# NASA CMR Recipe: GPM IMERG Late Precipitation

This tutorial shows how to use the library [pangeo-forge-cmr](https://github.com/yuvipanda/pangeo-forge-cmr) to create a recipe from files cataloged within [NASA's Common Metadata Repository](https://www.earthdata.nasa.gov/eosdis/science-system-description/eosdis-components/cmr) (CMR). Using this library allows us to create recipes from a large catalog of archival NASA data.



## Background

This dataset is stored as `.netcdf` files and will be written to zarr. The only difference in this recipe should be the pattern creation.
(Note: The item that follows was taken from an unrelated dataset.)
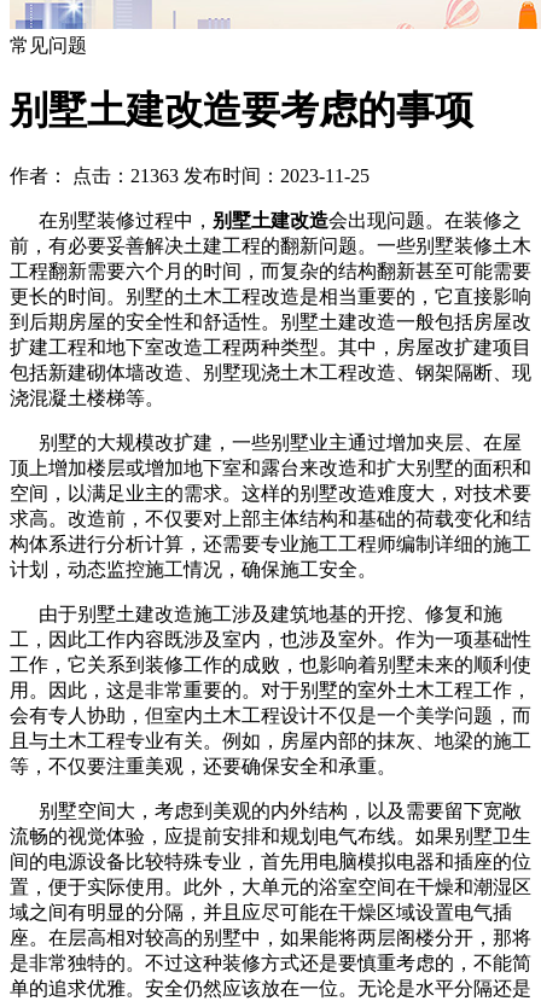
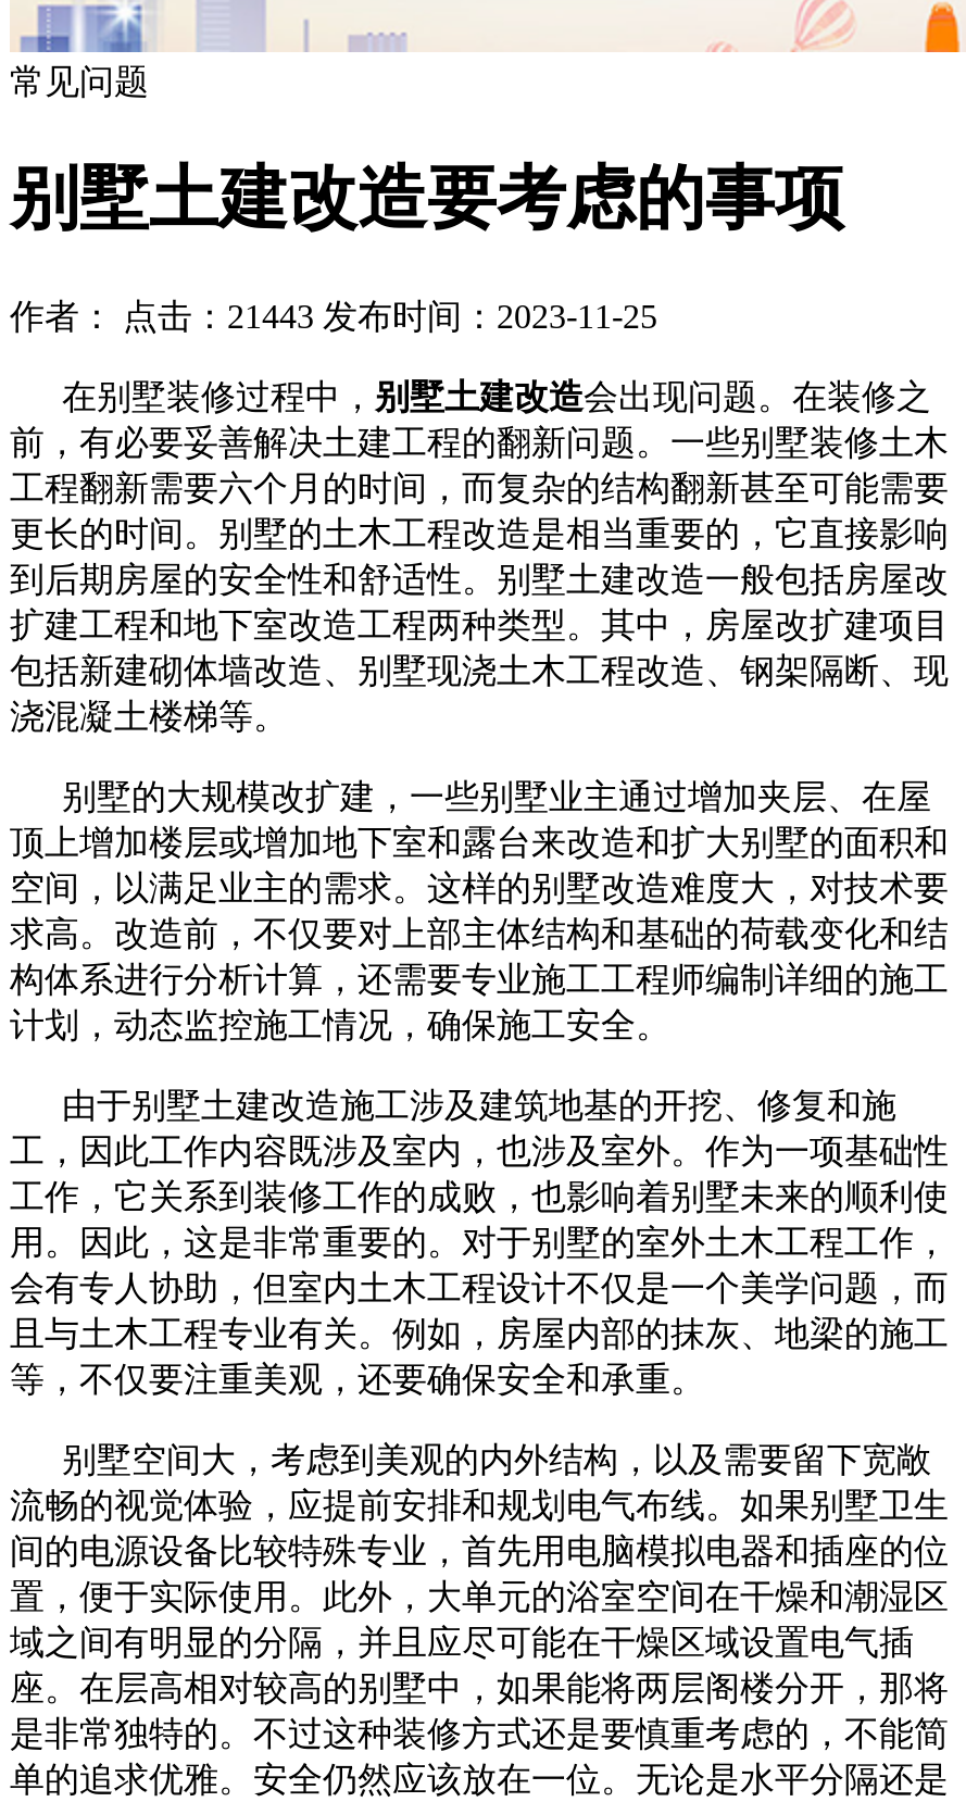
[10,165,370,186] 作者： 点击：21363 发布时间：2023-11-25 -> [10,298,657,335] 作者： 点击：21443 发布时间：2023-11-25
We will use the `pangeo-forge-cmr` library to help us with the recipe pattern generation and credentials to access data across the NASA CMR. From there on, this tutorial should look similar to other `Xarray-Zarr` tutorials.

The dataset we are looking at is a NASA satellite product of global surface precipitation. 

## Examine a Single File
Since we are interested in the GPM IMERG dataset, we can infer some information about it on the [NASA GSFC DAAC website](https://disc.gsfc.nasa.gov/datasets/GPM_3IMERGDL_06/summary).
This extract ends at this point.